Caffeine, quinic acid, and nicotinic acid are among the
significant
chemical determinants of coffee quality. This study develops a chemometric
model to quantify these compounds in ternary mixtures analyzed by
terahertz time-domain spectroscopy (THz-TDS). A data set of 480 THz
spectra was obtained from 80 samples.
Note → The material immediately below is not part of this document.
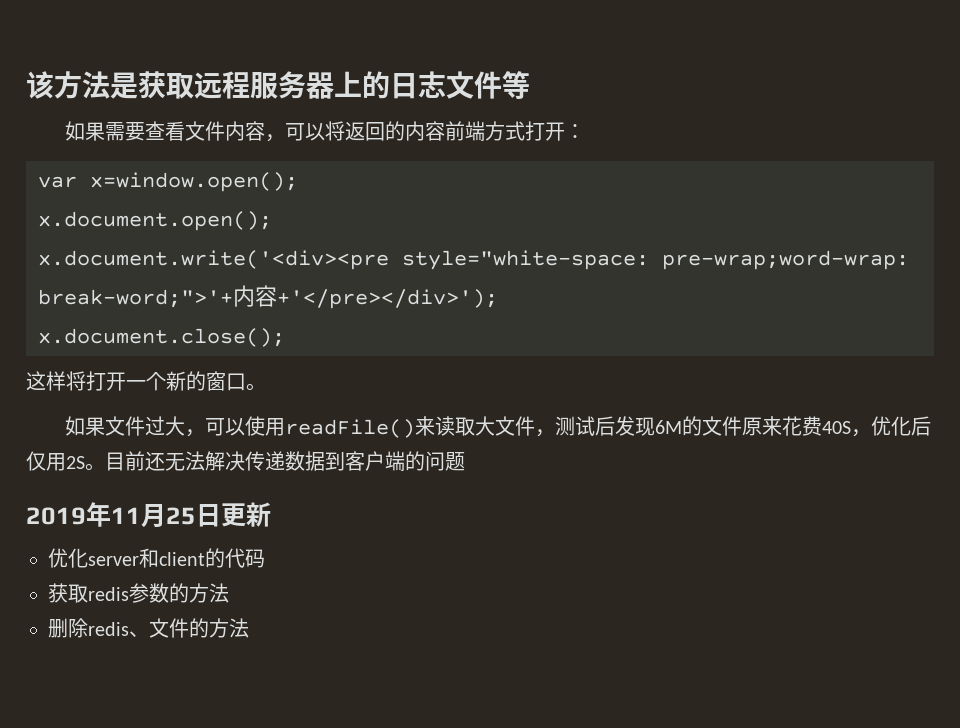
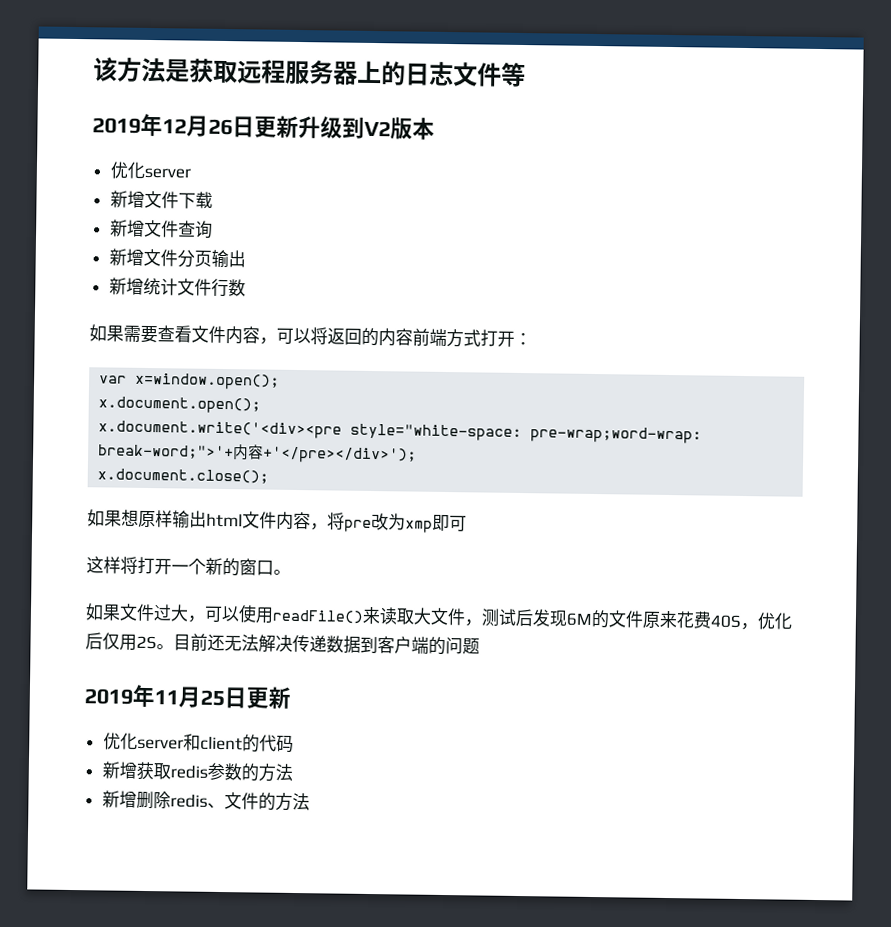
(530, 85) none -> [92,113,435,140] [109,161,191,179] [109,190,213,209] [109,219,213,239] [108,248,246,269] [108,277,246,298] // 2019年12月26日更新升级到V2版本 // 优化server // 新增文件下载 // 新增文件查询 // 新增文件分页输出 // 新增统计文件行数
(285, 337) none -> [87,509,467,533] // 如果想原样输出html文件内容，将pre改为xmp即可
(265, 558) none -> [101,761,137,779] 新增
(229, 593) none -> [101,790,137,808] 新增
Combinations of data preprocessing
methods, including normalization (Z-score, min-max
scaling, Mie baseline removal) and dimensionality reduction (principal
component analysis (PCA), factor analysis (FA), independent component
analysis (ICA), locally linear embedding (LLE), non-negative matrix
factorization (NMF), isomap), and prediction models (partial least-squares
regression (PLSR), support vector regression (SVR), multilayer perceptron
(MLP), convolutional neural network (CNN), gradient boosting) were
analyzed for their prediction performance (totaling to 4,711,685 combinations).
Results show that the highest quantification performance was achieved
at a root-mean-square error of prediction (RMSEP) of 0.0254 (dimensionless
mass ratio), using min-max scaling and factor analysis for data preprocessing
and multilayer perceptron for prediction. Effects of preprocessing,
comparison of prediction models, and linearity of data are discussed.